• _To do_:
Once you find the line with "Jeans Wide Fit da Ragazza NKFBELLA: 1 -> 2" in the entries below, return exactly every line from it through the line with "Pantalone in velluto a coste CHUCK: none -> 1".
■ ■ ■ ■ ■
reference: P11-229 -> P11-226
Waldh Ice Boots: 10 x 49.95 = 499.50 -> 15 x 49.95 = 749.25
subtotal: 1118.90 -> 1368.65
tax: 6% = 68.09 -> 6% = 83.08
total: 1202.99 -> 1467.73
■ ■ ■ ■ ■
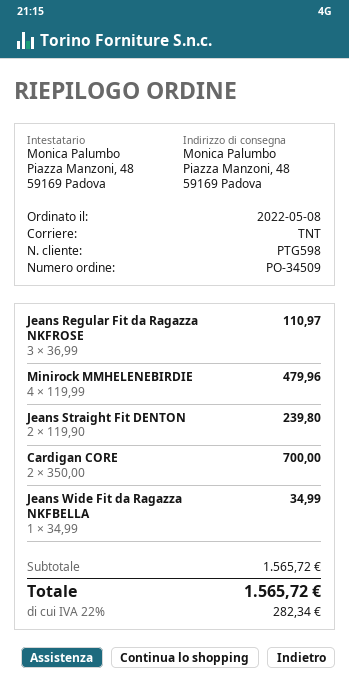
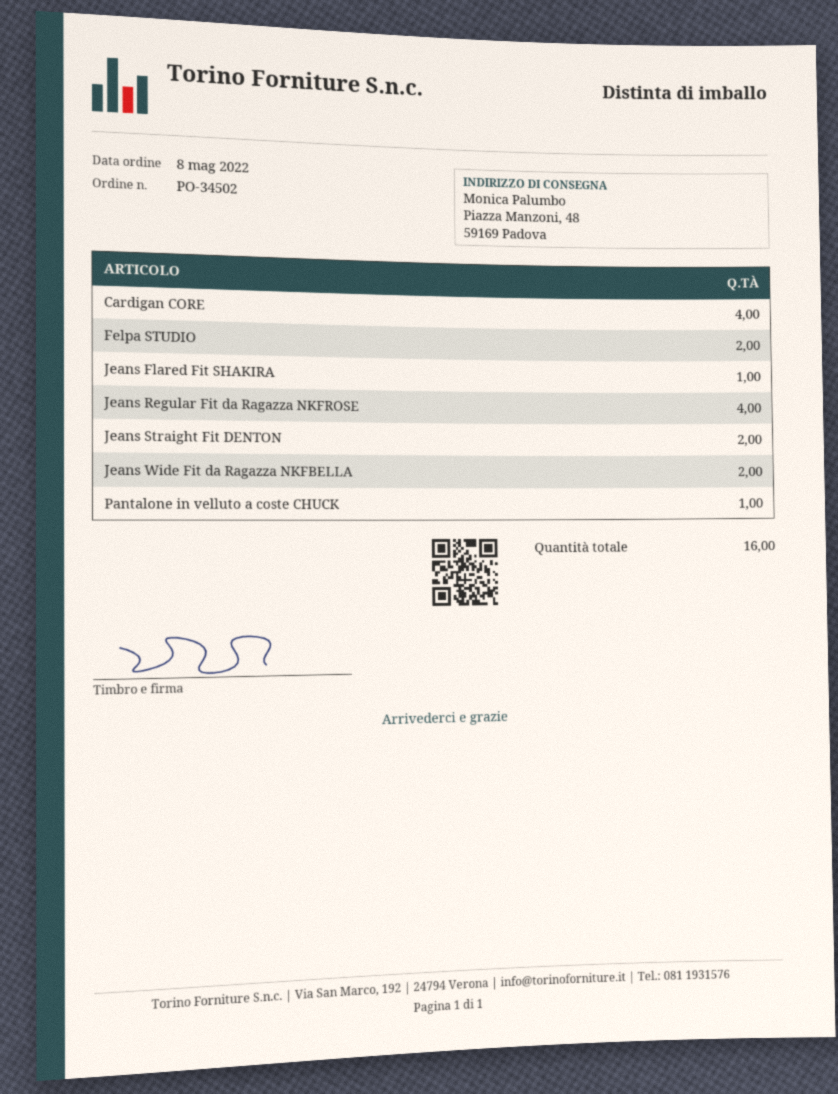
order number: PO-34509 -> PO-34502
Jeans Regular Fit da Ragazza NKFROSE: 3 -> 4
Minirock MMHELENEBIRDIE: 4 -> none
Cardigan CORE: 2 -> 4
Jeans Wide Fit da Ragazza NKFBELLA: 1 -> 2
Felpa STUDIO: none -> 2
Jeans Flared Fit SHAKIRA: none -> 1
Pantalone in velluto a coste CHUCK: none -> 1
■ ■ ■ ■ ■
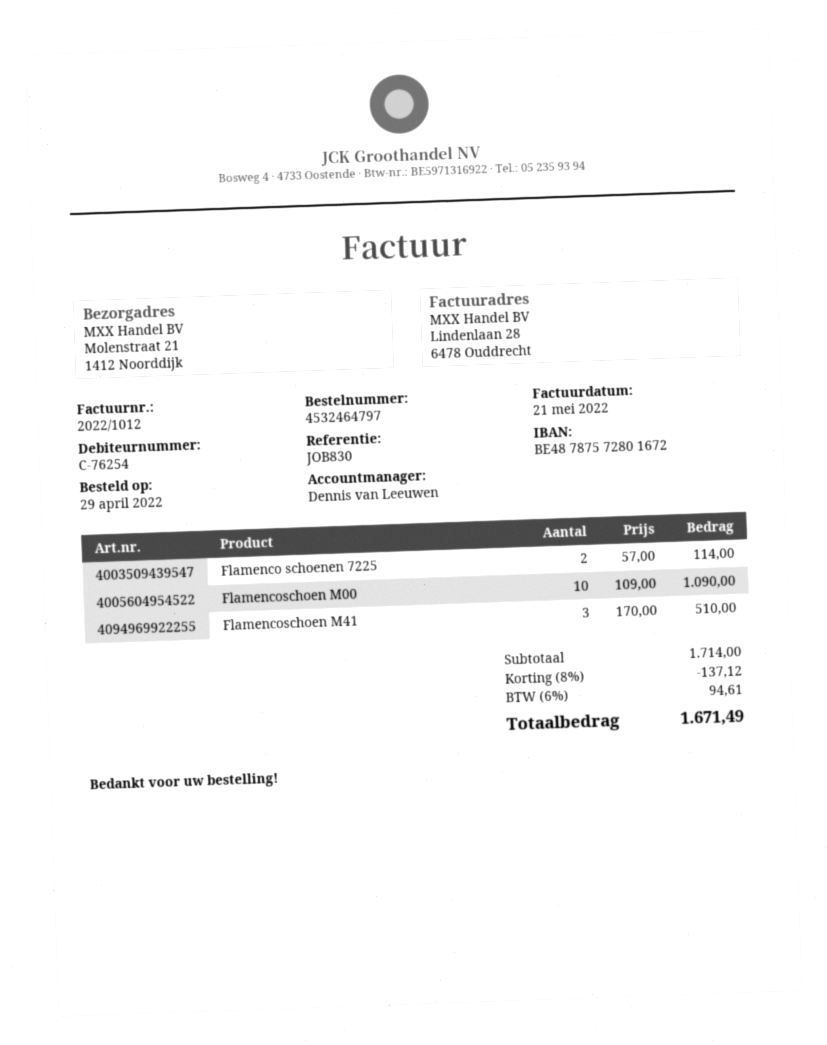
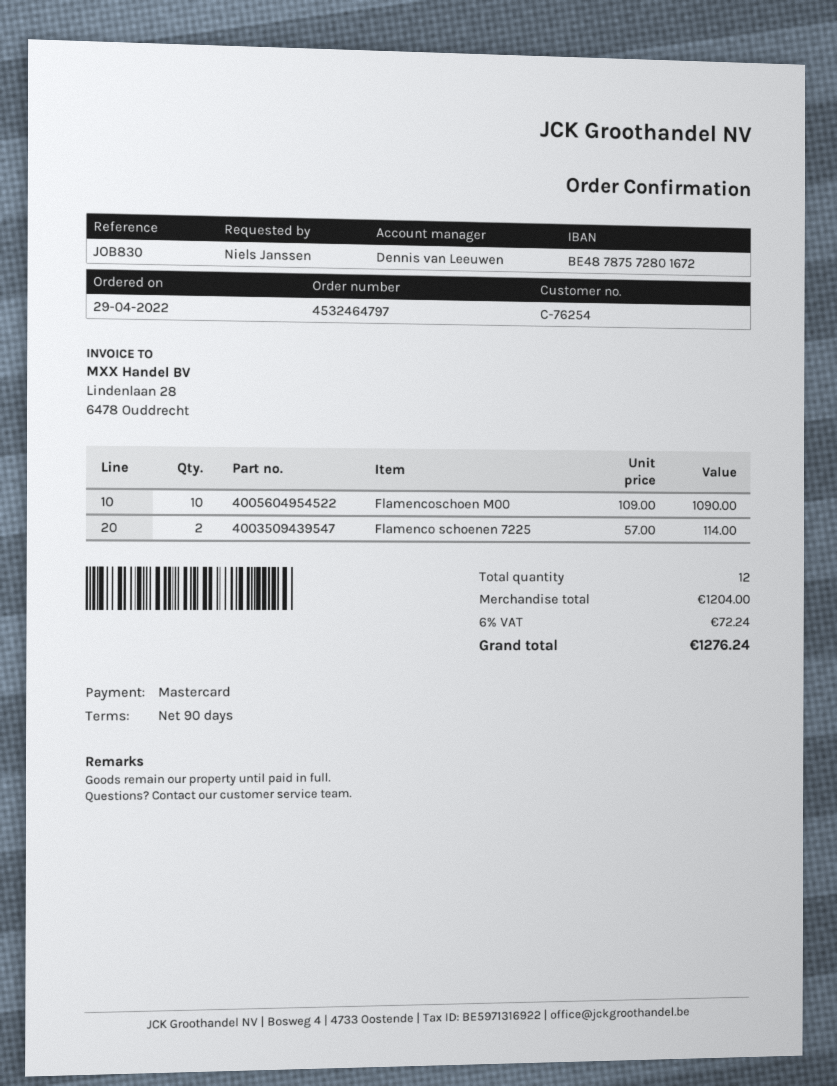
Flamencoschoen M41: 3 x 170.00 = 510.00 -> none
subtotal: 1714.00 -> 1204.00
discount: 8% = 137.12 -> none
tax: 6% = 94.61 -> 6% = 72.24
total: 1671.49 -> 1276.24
■ ■ ■ ■ ■
• _Response area_:
Jeans Wide Fit da Ragazza NKFBELLA: 1 -> 2
Felpa STUDIO: none -> 2
Jeans Flared Fit SHAKIRA: none -> 1
Pantalone in velluto a coste CHUCK: none -> 1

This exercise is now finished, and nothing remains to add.